First, we established that the parameters \(\theta _1,\theta _2,\theta _3\) are orthogonal. Then, the reference priors for various groups of the ordering of the parameters \(\theta _1,\theta _2,\theta _3\) are derived by following the work of Datta and Ghosh (1995).

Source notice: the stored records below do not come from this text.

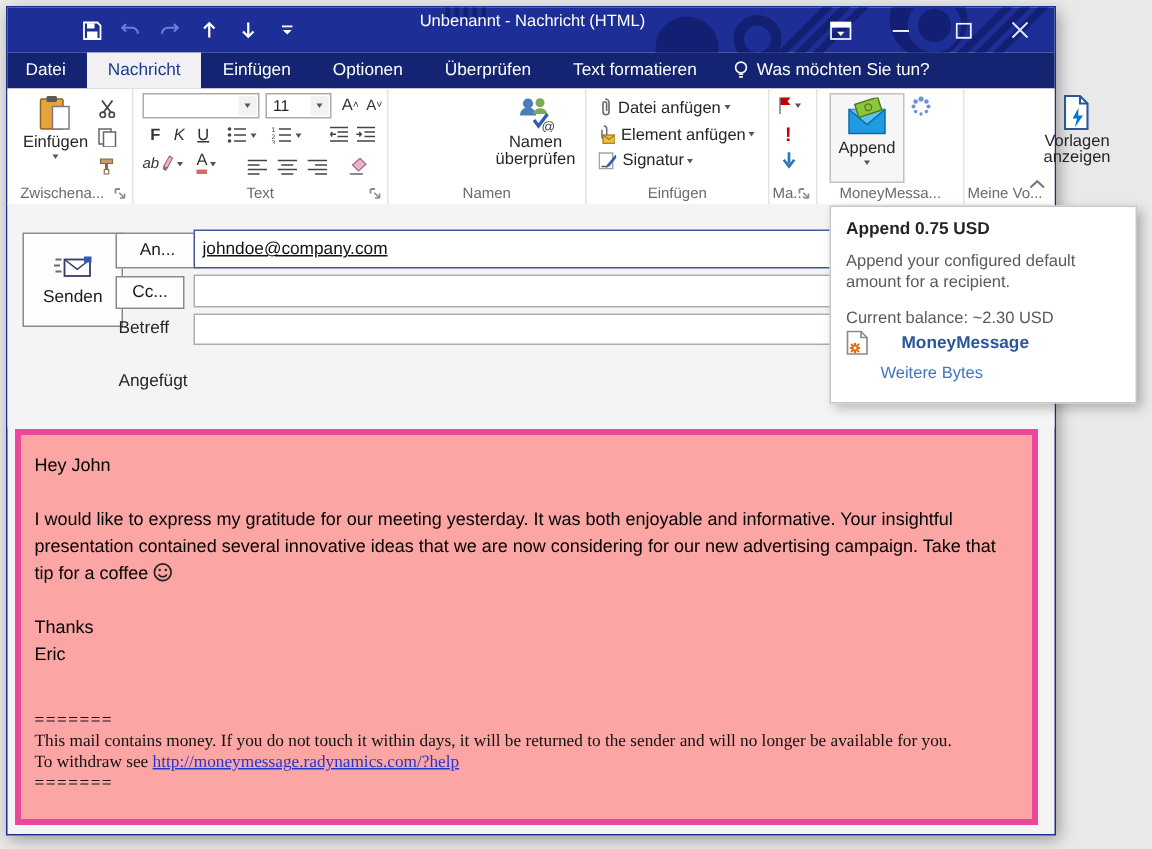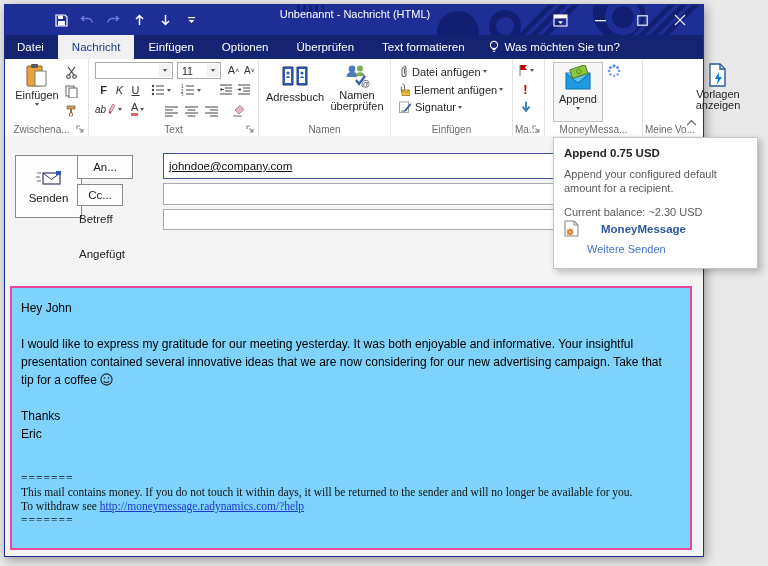"Adressbuch" div.bigbtn { html: <div> <svg> <path></path> <path></path> <rect></rect> <rect></rect> <circle></circle> <path></path> <circle></circle> <path></path> </svg> <span>Adressbuch</span> </div> -> none }
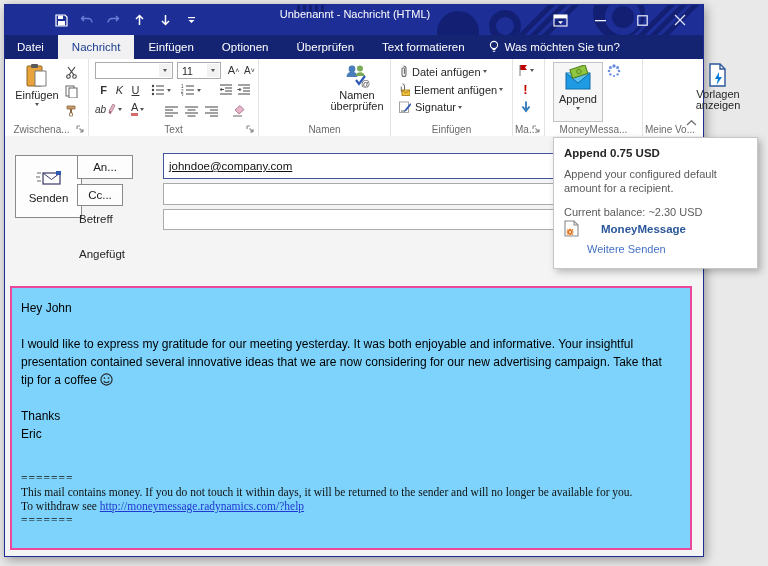"johndoe@company.com" .field { margin-left: 34px -> none }
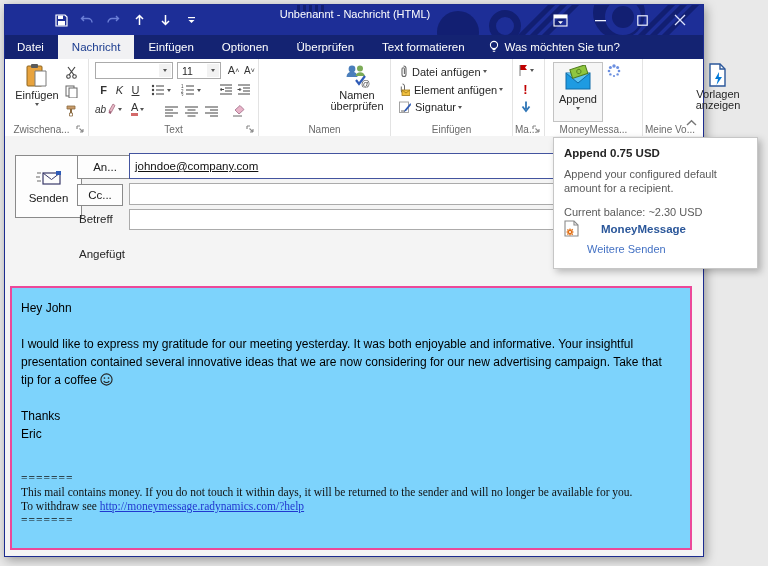"Weitere Senden" div.tt-more { text: Senden -> Bytes }
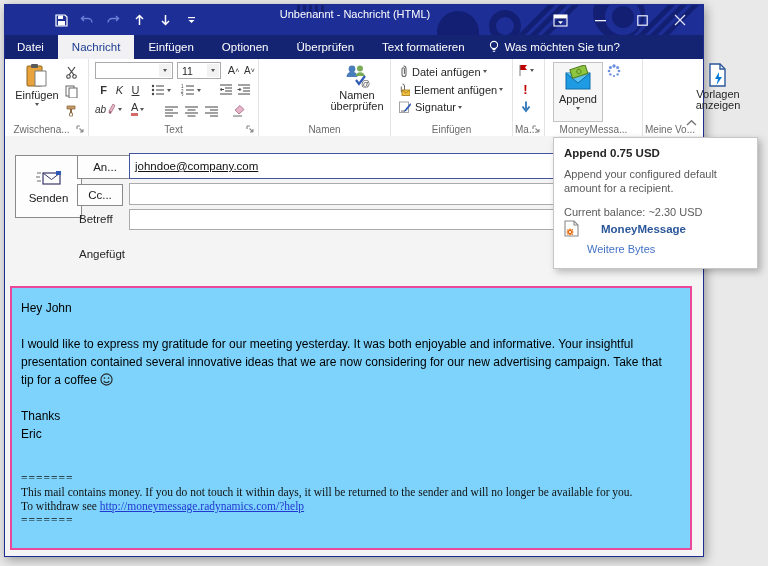"Hey John" .bodyframe { background: #7dd3fc -> #fca5a5; border: 2px solid #ec4899 -> 4px solid #ec4899 }
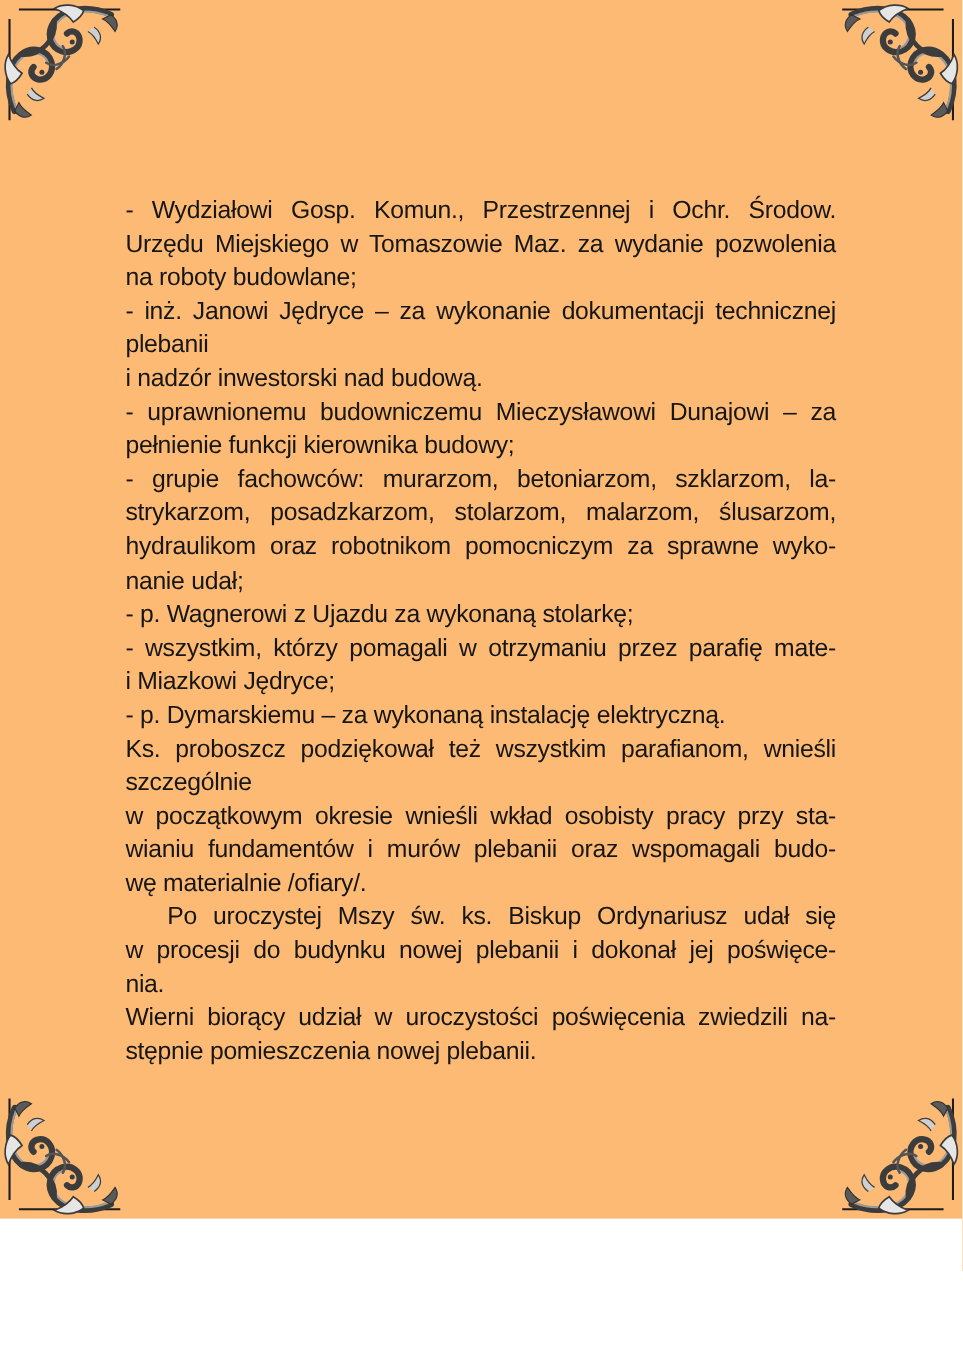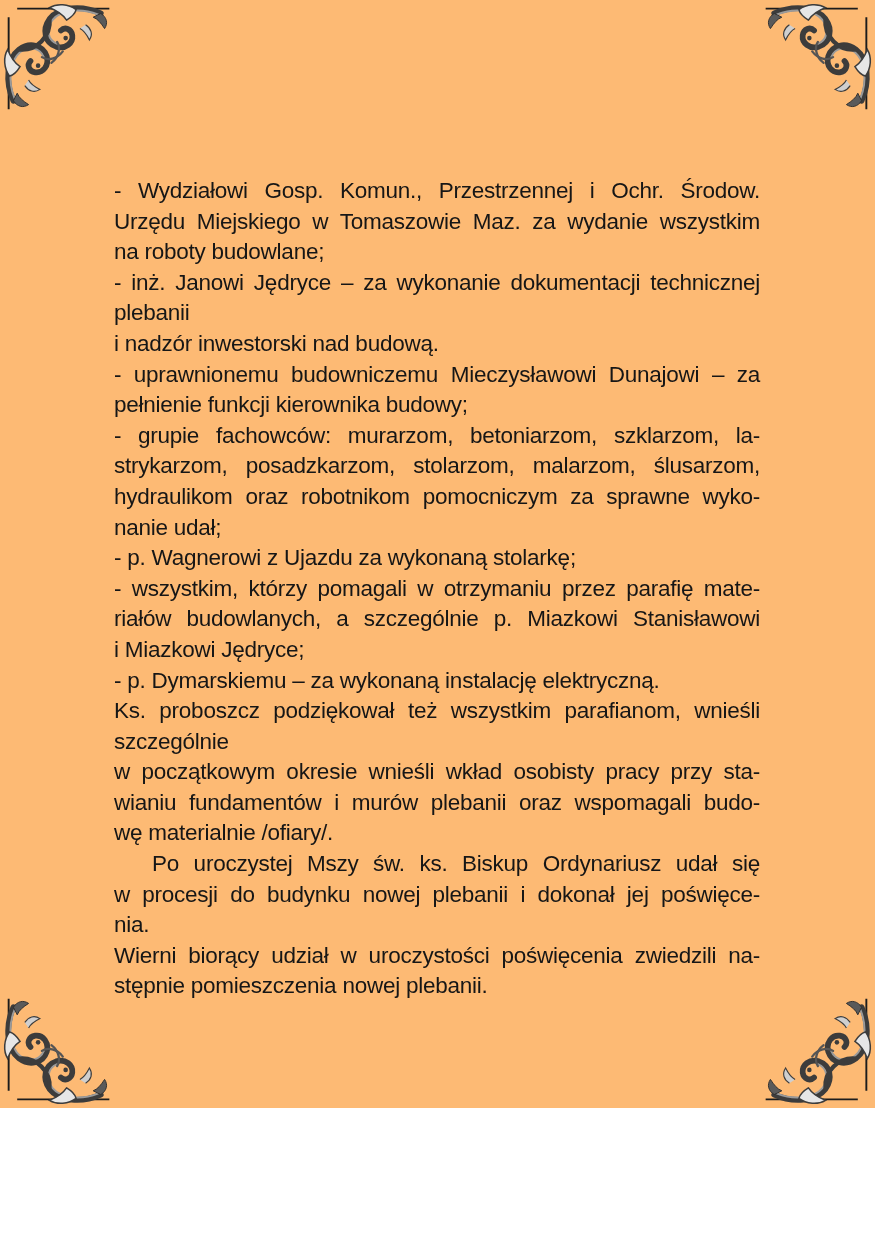"Urzędu Miejskiego w Tomaszowie Maz." div.line { text: wszystkim -> pozwolenia }
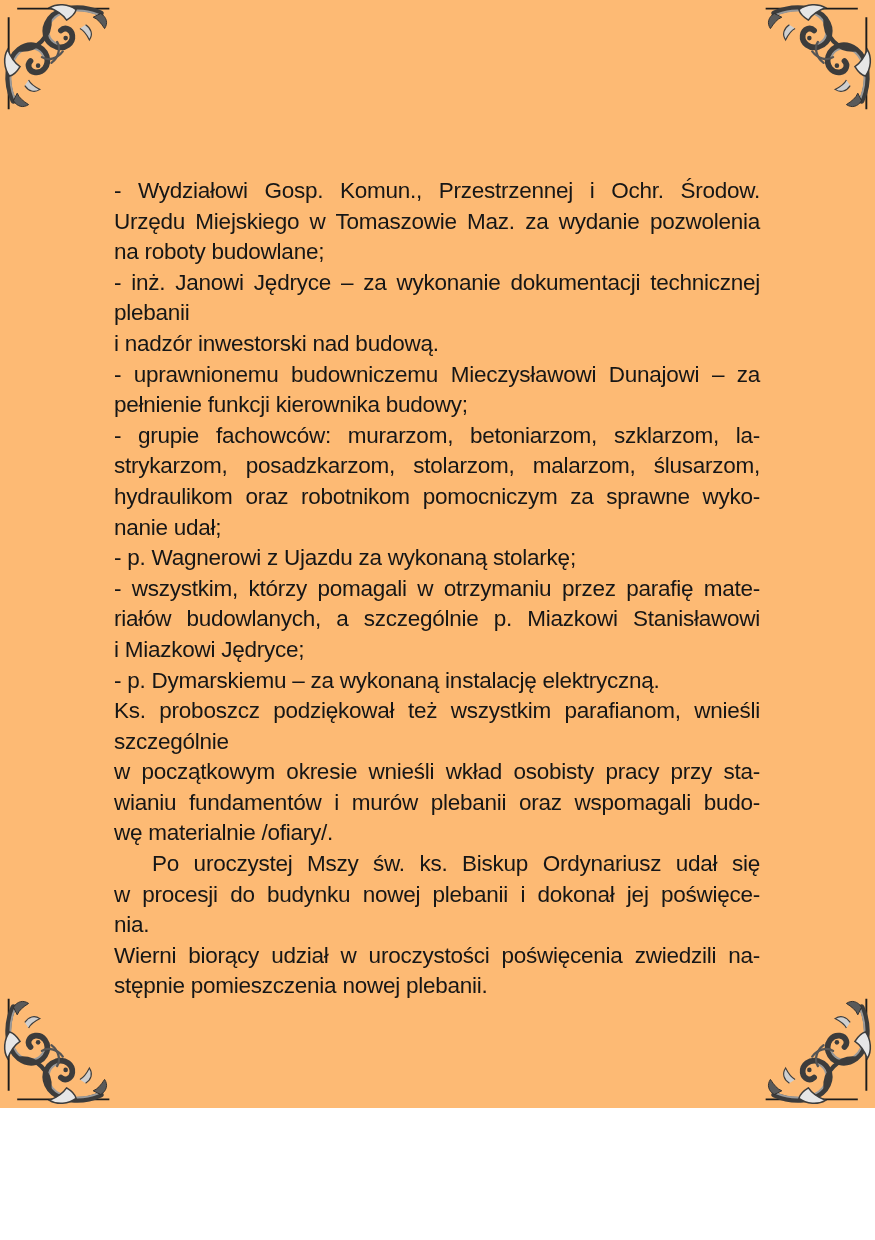"riałów budowlanych, a szczególnie p." div.line { html: <div>riałów budowlanych, a szczególnie p. Miazkowi Stanisławowi</div> -> none }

Group ordering: \(\{(\theta _1,\theta _2,\theta _3)\}:\) The reference prior is of the form

$$\begin{aligned} \pi _1({\mathop {\theta }\limits _{\sim }})\propto \theta _2^{-\frac{2(n_1+n_2)-1}{2(n_1+n_2)}}\theta _3^{-3/2}\left( n_1\theta _1^{-\frac{2n_1+3n_2}{2(n_1+n_2)}} +n_2\theta _1^{-\frac{n_1+2n_2}{2(n_1+n_2)}}\right) . \end{aligned}$$

\(\{\theta _1,\theta _2,\theta _3\}, \{(\theta _1,\theta _2),\theta _3\}:\) The form of the reference prior is given by

$$\begin{aligned} \pi _2({\mathop {\theta }\limits _{\sim }})\propto (\theta _1\theta _2)^{-1}\theta _3^{-3/2}. \end{aligned}$$

\(\{\theta _1,(\theta _2,\theta _3)\}:\) The reference prior is of the form

$$\begin{aligned} \pi _3({\mathop {\theta }\limits _{\sim }})\propto \theta _1^{-1}\theta _2^{-\frac{2(n_1+n_2)-1}{2(n_1+n_2)}}\theta _3^{-3/2}. \end{aligned}$$

\(\{(\theta _1,\theta _3),\theta _2)\}:\) The form of the reference prior is given below.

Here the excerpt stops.